Der Betrieb im Steinbruch Niederkleen ist nur unter folgenden Voraussetzungen überhaupt denkbar:

  1. Umfassendes Monitoring, konsequente, proaktive und unangekündigte Kontrolle des Steinbruchbetriebes veranlasst durch die Gemeinde (z.B. Einhaltung Betriebserlaubnis, Bodenkontrollen, Grundwasser­monitoring). Dazu muss der Gemeindevorstand fortan seine Überwachungsfunktion verantwortlich wahrnehmen, das Verlagern von Verantwortlichkeiten und Zuständigkeiten muss aufhören.

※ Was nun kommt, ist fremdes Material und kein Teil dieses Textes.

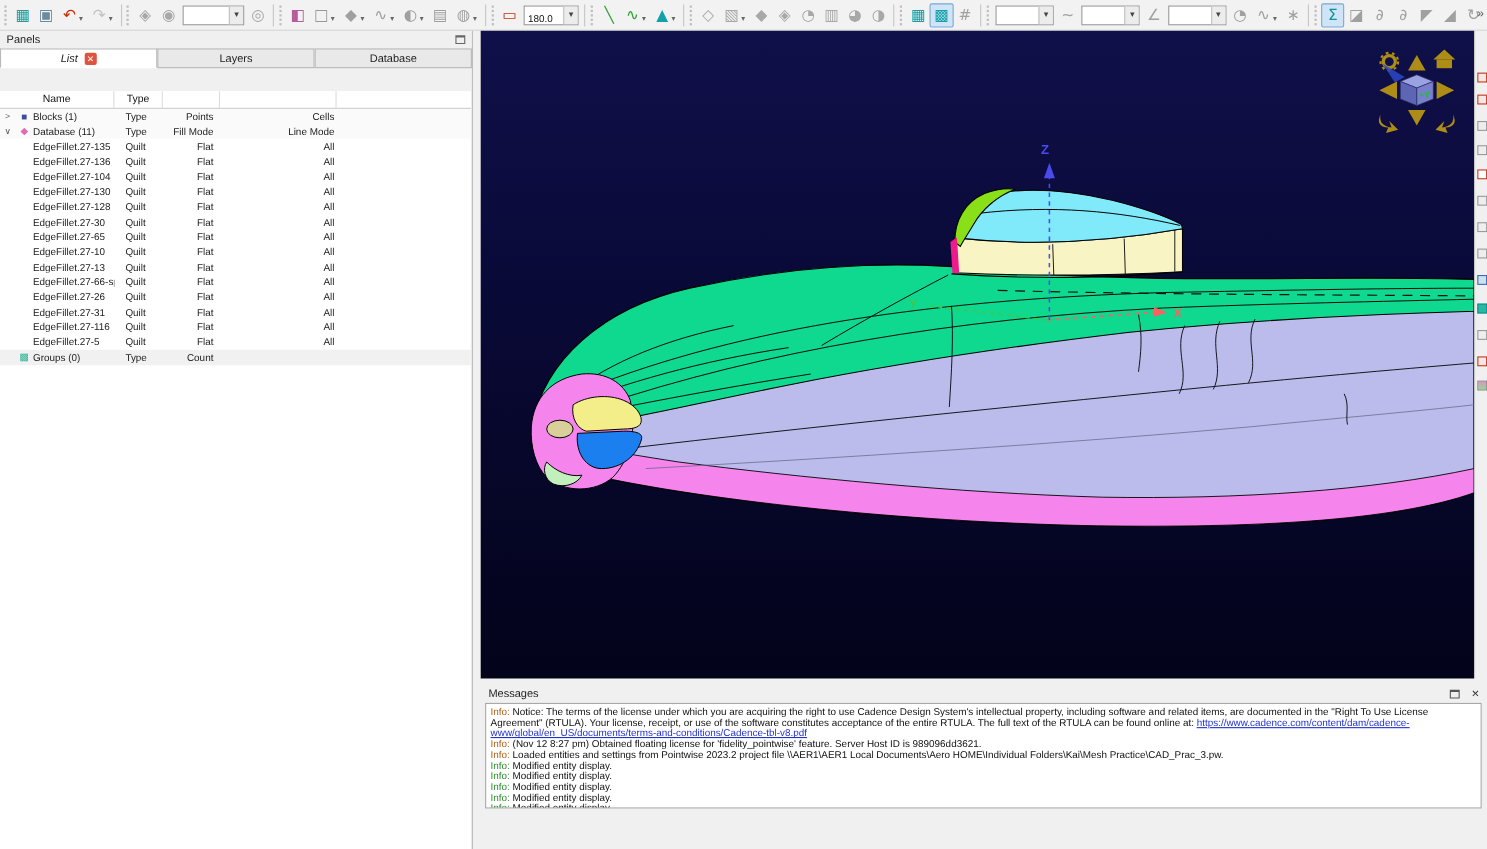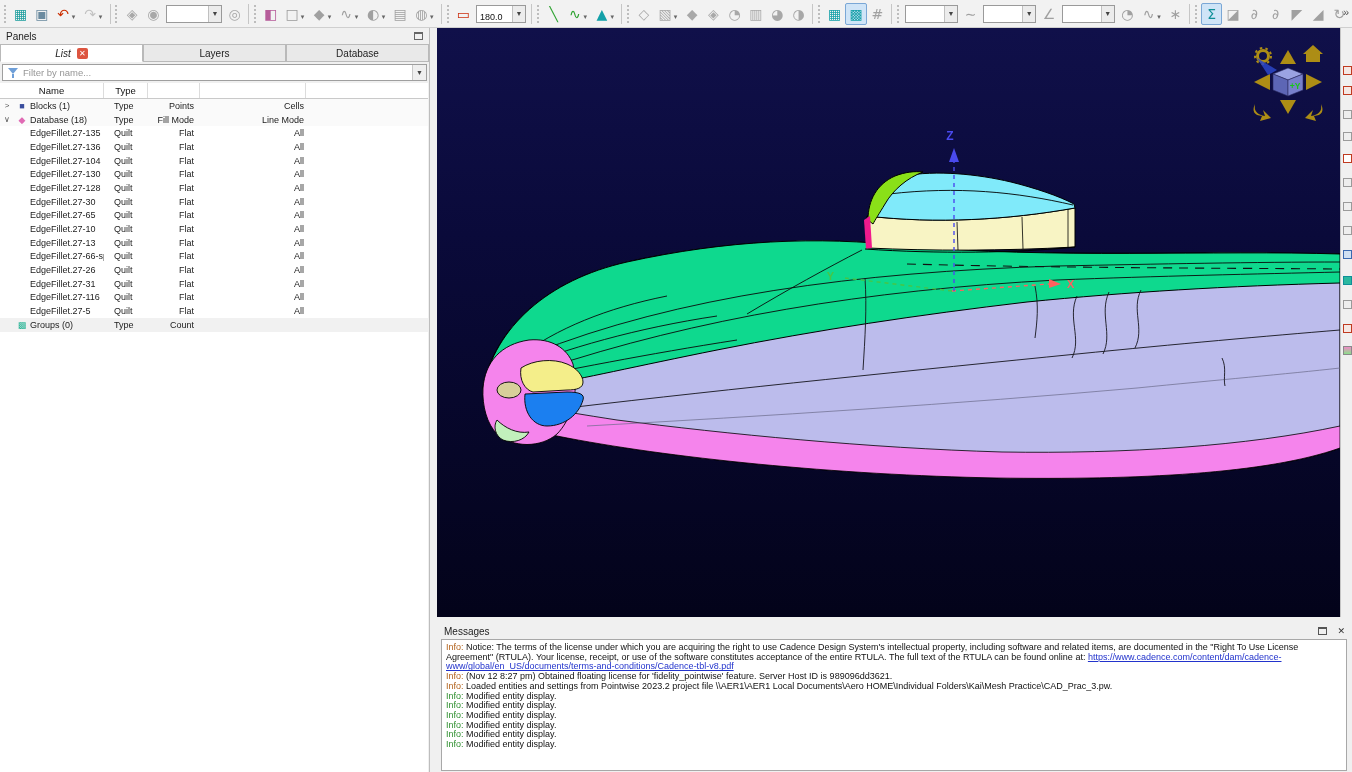"Filter by name..." div { html: <div> <span> <span></span> <span></span> </span> <span>Filter by name...</span> <span>▼</span> </div> -> none }
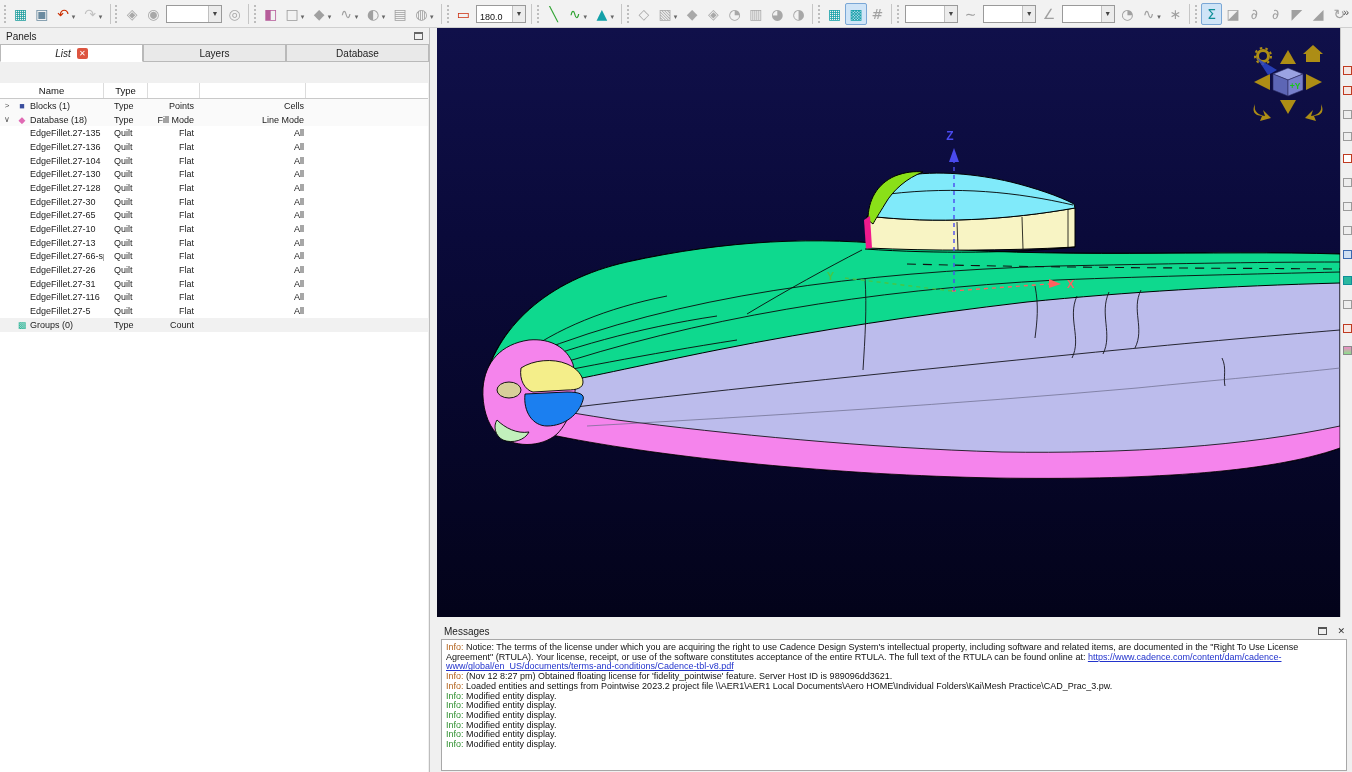"Database (18)" span.t-name { text: 18 -> 11 }
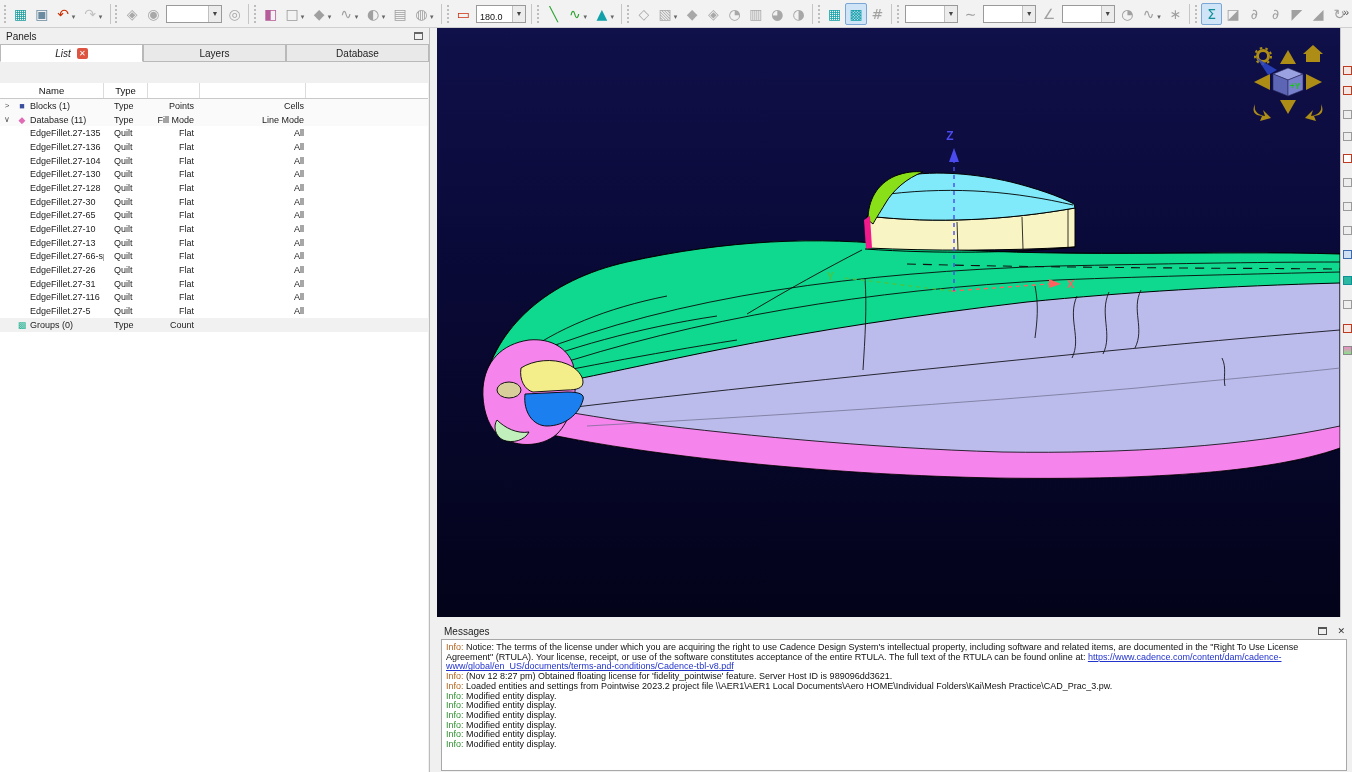"Info: Notice: The terms of" #msg-body { height: 132px -> 96px }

  2. Im Mittelpunkt steht die Implementierung eines wirksamen Kontroll- und Qualitätssystems, das die Einhaltung aller maßgeblichen Vorschriften (z.B.: Flächennutzungsplan, Bauplan, Regionalplan, BImSchG-Genehmigung, Rekultivierungsplan, Landschaftpflegerischer Begleitplan, Maßnahmenplan FFH-Gebiet, Einhaltung der Wasserrahmenrichtlinien mit dem entsprechenden Verschlechterungs­verbot….) durch den Betreiber des Steinbruchs Niederkleen sicherstellt.

  3. Alle Untersuchungsergebnisse sind vollumfänglich zu veröffentlichen. Interessierten Bürger*innen ist von der Gemeinde Einsicht zu gewähren.

Da besonders die Auswirkungen des Vorhabens auf Bevölkerung und Umwelt kritisch gesehen werden, regt die Initiative ZUKUNFT:JETZT! an, auch im Umweltausschuss unter Einbeziehung der interessierten Bürgerschaft und fachlich kompetenten Personen noch einmal abzuwägen.